In a hard hitting brief prosecutors directly accuse Donald Trump of being responsible for the violence on January 6th. They present it as part of the plan. Trump needed to disrupt the electoral vote count and so he did. The brief was filed in response to a Trump motion to “strike inflammatory allegations from the indictment.” Jack Smith’s response in the brief is that the truth is not inflammatory and telling it is necessary prove their case that Trump is responsible for the violence that day. The government argues Trump’s actions since January 6, praising the rioters, to include his association with particularly violent rioters with the “January 6, Choir.”
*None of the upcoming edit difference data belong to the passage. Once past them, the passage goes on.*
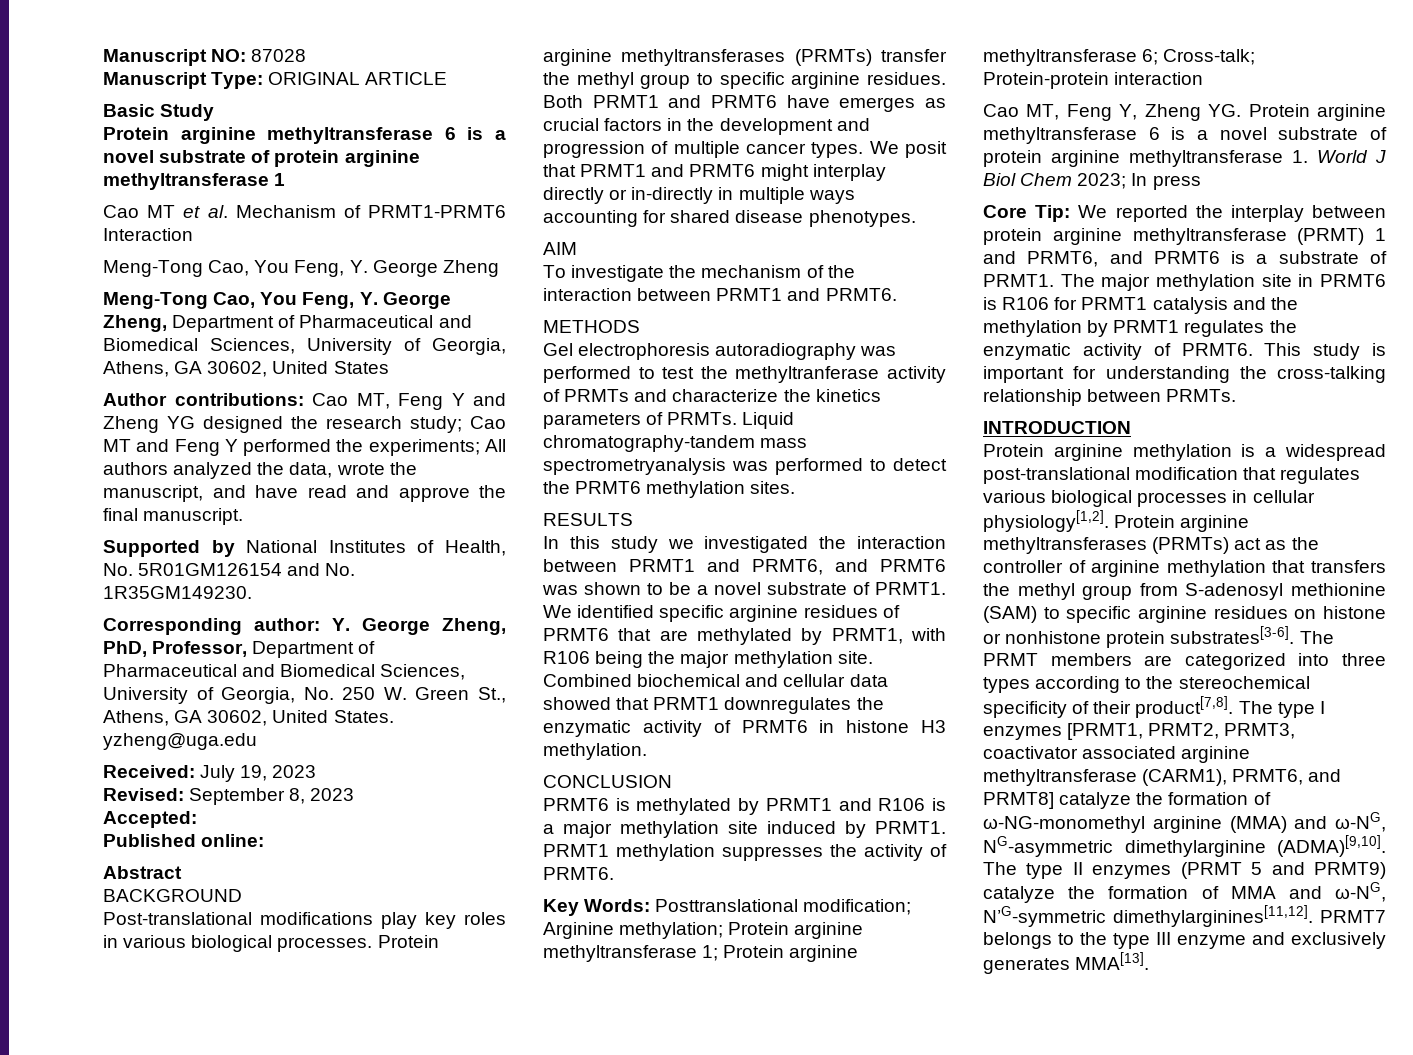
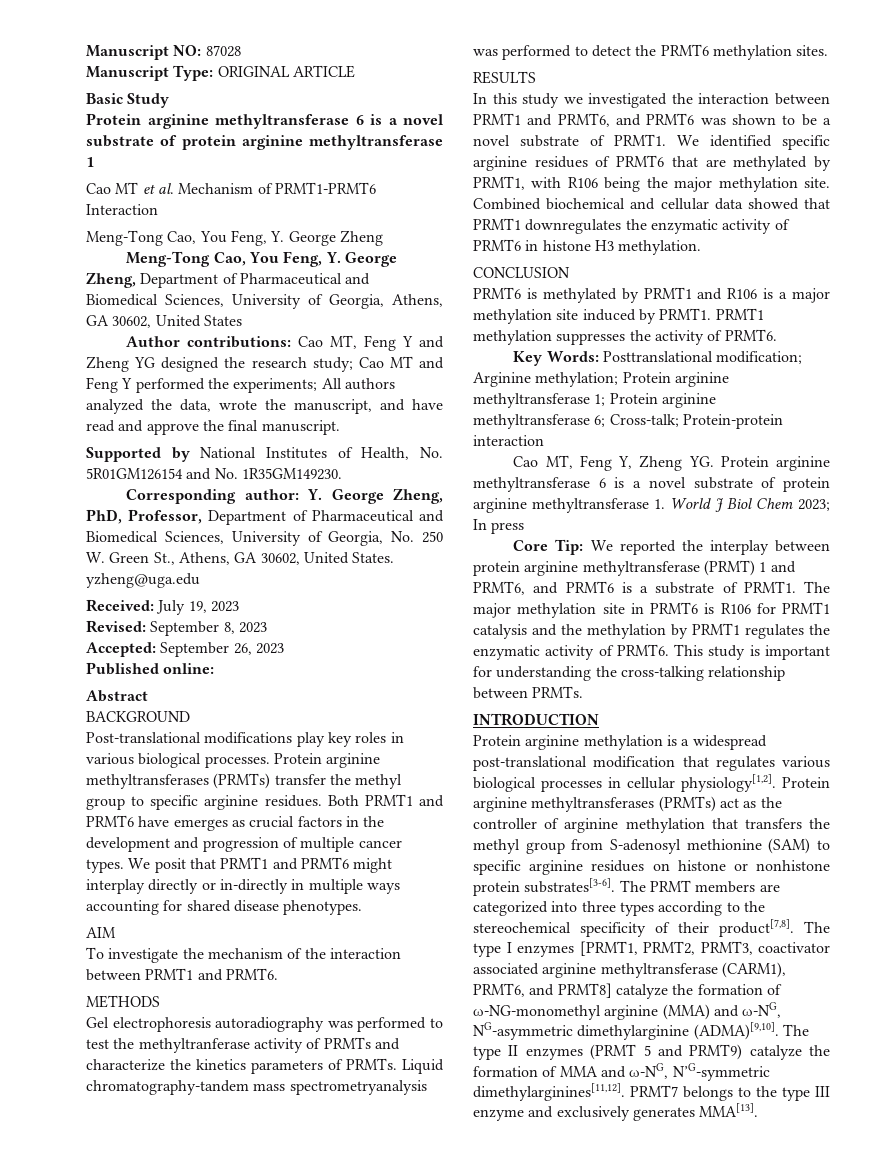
- Accepted:
+ Accepted: September 26, 2023

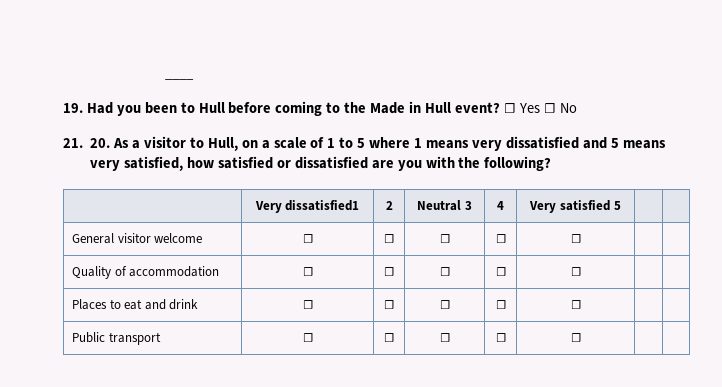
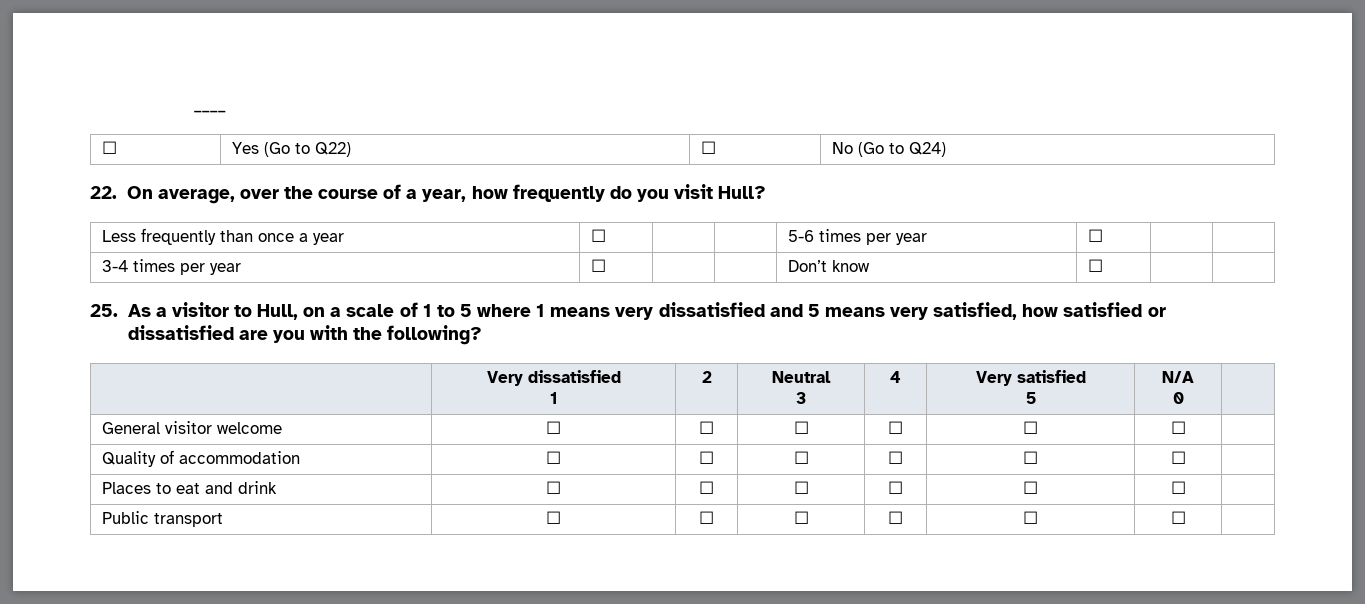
- 19. Had you been to Hull before coming to the Made in Hull event? ☐ Yes ☐ No
- 21. 20. As a visitor to Hull, on a scale of 1 to 5 where 1 means very dissatisfied and 5 means very satisfied, how satisfied or dissatisfied are you with the following?
+ ☐ | Yes (Go to Q22) | ☐ | No (Go to Q24)
+ 22. On average, over the course of a year, how frequently do you visit Hull?
+ Less frequently than once a year | ☐ | | | 5-6 times per year | ☐ | |
+ 3-4 times per year | ☐ | | | Don’t know | ☐ | |
+ 25. As a visitor to Hull, on a scale of 1 to 5 where 1 means very dissatisfied and 5 means very satisfied, how satisfied or dissatisfied are you with the following?
- | Very dissatisfied1 | 2 | Neutral 3 | 4 | Very satisfied 5 | |
+ | Very dissatisfied
+ 1 | 2 | Neutral
+ 3 | 4 | Very satisfied
+ 5 | N/A
+ 0 |
- General visitor welcome | ☐ | ☐ | ☐ | ☐ | ☐ | |
+ General visitor welcome | ☐ | ☐ | ☐ | ☐ | ☐ | ☐ |
- Quality of accommodation | ☐ | ☐ | ☐ | ☐ | ☐ | |
+ Quality of accommodation | ☐ | ☐ | ☐ | ☐ | ☐ | ☐ |
- Places to eat and drink | ☐ | ☐ | ☐ | ☐ | ☐ | |
+ Places to eat and drink | ☐ | ☐ | ☐ | ☐ | ☐ | ☐ |
- Public transport | ☐ | ☐ | ☐ | ☐ | ☐ | |
+ Public transport | ☐ | ☐ | ☐ | ☐ | ☐ | ☐ |

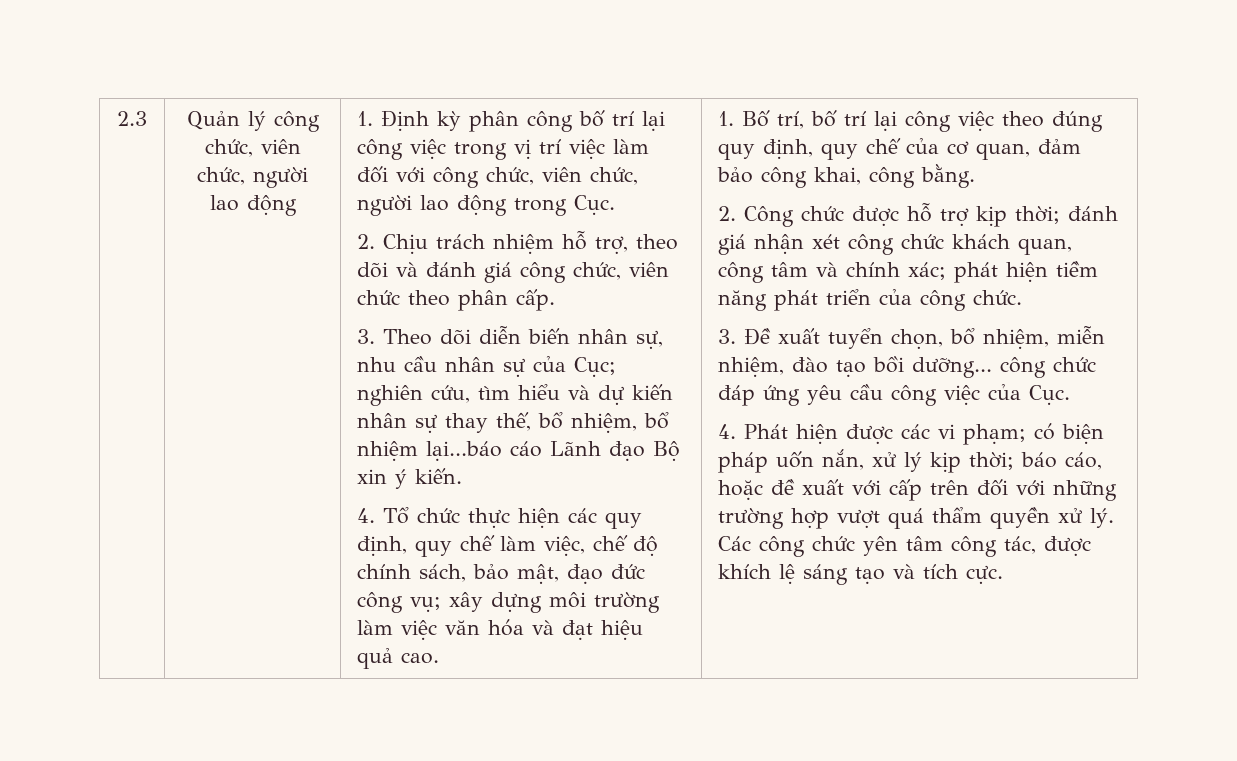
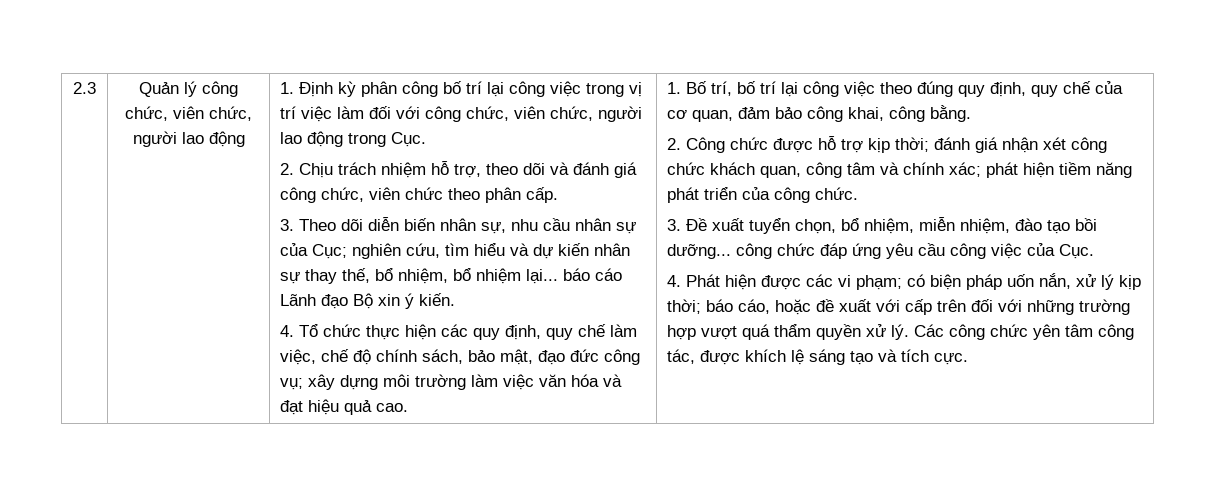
- 3. Theo dõi diễn biến nhân sự, nhu cầu nhân sự của Cục; nghiên cứu, tìm hiểu và dự kiến nhân sự thay thế, bổ nhiệm, bổ nhiệm lại...báo cáo Lãnh đạo Bộ xin ý kiến.
+ 3. Theo dõi diễn biến nhân sự, nhu cầu nhân sự của Cục; nghiên cứu, tìm hiểu và dự kiến nhân sự thay thế, bổ nhiệm, bổ nhiệm lại... báo cáo Lãnh đạo Bộ xin ý kiến.

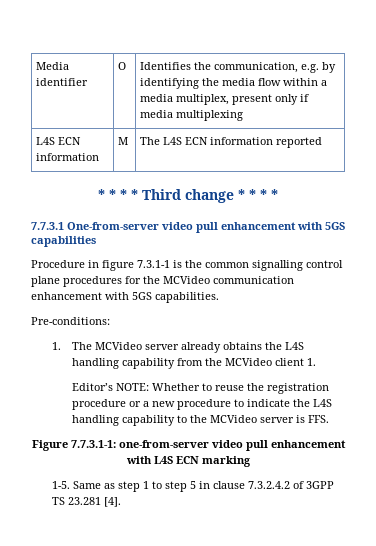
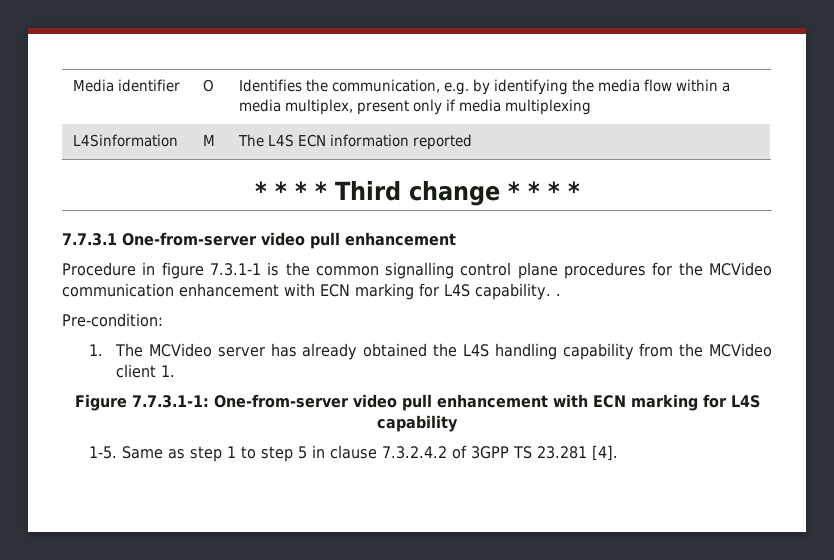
- L4S ECN information | M | The L4S ECN information reported
+ L4Sinformation | M | The L4S ECN information reported
- 7.7.3.1 One-from-server video pull enhancement with 5GS capabilities
+ 7.7.3.1 One-from-server video pull enhancement
- Procedure in figure 7.3.1-1 is the common signalling control plane procedures for the MCVideo communication enhancement with 5GS capabilities.
- Pre-conditions:
+ Procedure in figure 7.3.1-1 is the common signalling control plane procedures for the MCVideo communication enhancement with ECN marking for L4S capability. .
+ Pre-condition:
- 1. The MCVideo server already obtains the L4S handling capability from the MCVideo client 1.
+ 1. The MCVideo server has already obtained the L4S handling capability from the MCVideo client 1.
- Editor’s NOTE: Whether to reuse the registration procedure or a new procedure to indicate the L4S handling capability to the MCVideo server is FFS.
- Figure 7.7.3.1-1: one-from-server video pull enhancement with L4S ECN marking
+ Figure 7.7.3.1-1: One-from-server video pull enhancement with ECN marking for L4S capability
I’ll just quote from the brief, omitting citations, and the like, while adding some emphasis. You can read the brief here: https://storage.courtlistener.com/recap/gov.uscourts.dcd.258149/gov.uscourts.dcd.258149.140.0.pdf
On January 6, 2021, lives were lost; blood was shed; portions of the Capitol building were badly damaged; and the lives of members of the House and Senate, as well as aides, staffers, and others who were working in the building, were endangered. Yet publicly, the defendant has promoted and extolled the events of that day. While the violent attack was ongoing, the defendant told rioters that they were “very special” and that “we love you.” In the years since, he has championed rioters as “great patriots” and proclaimed January 6 “a beautiful day.” In this case, though, the defendant seeks to distance himself, moving to strike allegations in the indictment related to “the actions at the Capitol on January 6, 2021.” The Court should recognize the defendant’s motion for what it is: a meritless effort to evade the indictment’s clear allegations that the defendant is responsible for the events at the Capitol on January 6. Indeed, that day was the culmination of the defendant’s criminal conspiracies to overturn the legitimate results of the presidential election, . . . the defendant directed a large and angry crowd — one that he had summoned to Washington, D.C., and fueled with knowingly false claims of election fraud — to the Capitol to obstruct the congressional certification proceeding. When his supporters did so, including through violence, the defendant did not try to stop them; instead, he encouraged them and attempted to leverage their actions by further obstructing the certification . . .
Ultimately, the defendant’s three conspiracies culminated and converged when, on January 6, the defendant attempted to obstruct and prevent the congressional certification at the Capitol. One of the ways that the defendant did so, as alleged in the indictment, was to direct an angry crowd of his supporters to the Capitol and to continue to stoke their anger while they were rioting and obstructing the certification . . .
The indictment also alleges, and the Government will prove at trial, that the defendant used the angry crowd at the Capitol as a tool in his pressure campaign on the Vice President and to obstruct the congressional certification . . . the Government will establish through testimony and video evidence that after the defendant repeatedly and publicly pressured and attacked the VicePresident, the rioting crowd at the Capitol turned their anger toward the Vice President when they learned he would not halt the certification, asking where the Vice President was and chanting that they would hang him . . .
the defendant was informed of, though indifferent to, the fact that the Vice President had to be evacuated from the Senate to a secure location. Although the defendant knew that the certification proceedings had been interrupted and suspended, he rejected multiple entreaties to calm the rioters and instead provoked them by publicly attacking the Vice President. And instead of decrying the rioters’ violence, he embraced them, issuing a video message telling them that they were “very special” and that “we love you.” . . .
The Government will further establish the defendant’s criminal intent by showing that, in the years since January 6, despite his knowledge of the violent actions at the Capitol, the defendant has publicly praised and defended rioters and their conduct.
the Government will introduce at trial the defendant’s own statements in the years since January 6 proclaiming it “a beautiful day” and calling rioters “patriots,” many of whom he “plans to pardon.” The Government will also introduce evidence of the defendant’s public support for and association with the “January 6 Choir,” a group of particularly violent January 6 defendants detained at the District of Columbia jail. The defendant’s decision to repeatedly stand behind January 6 rioters and their cause is relevant to the jury’s determination of whether he intended the actions at the Capitol that day.
The defendant’s actions in advance of, during, and following the riot at the Capitol demonstrate that he did not act unwittingly or in good faith . . .
In one of the more barbed comments the Special Prosecutor compares Trump’s claim of unfair prejudice to a pedophilia case.
To be sure, evidence that depicts a defendant as a pedophile could indeed stigmatize him in the eyes of the jury. But in a prosecution for distribution of child pornography, such ‘prejudice’ can hardly be characterized as unfair . . . Evidence that is highly probative invariably will be prejudicial to the defense . . . The Court should not strike language from the indictment simply because its accurate description of the defendant’s crimes tends to show guilt.
Given the MAGA preoccupation with pedophilia, that one has to sting.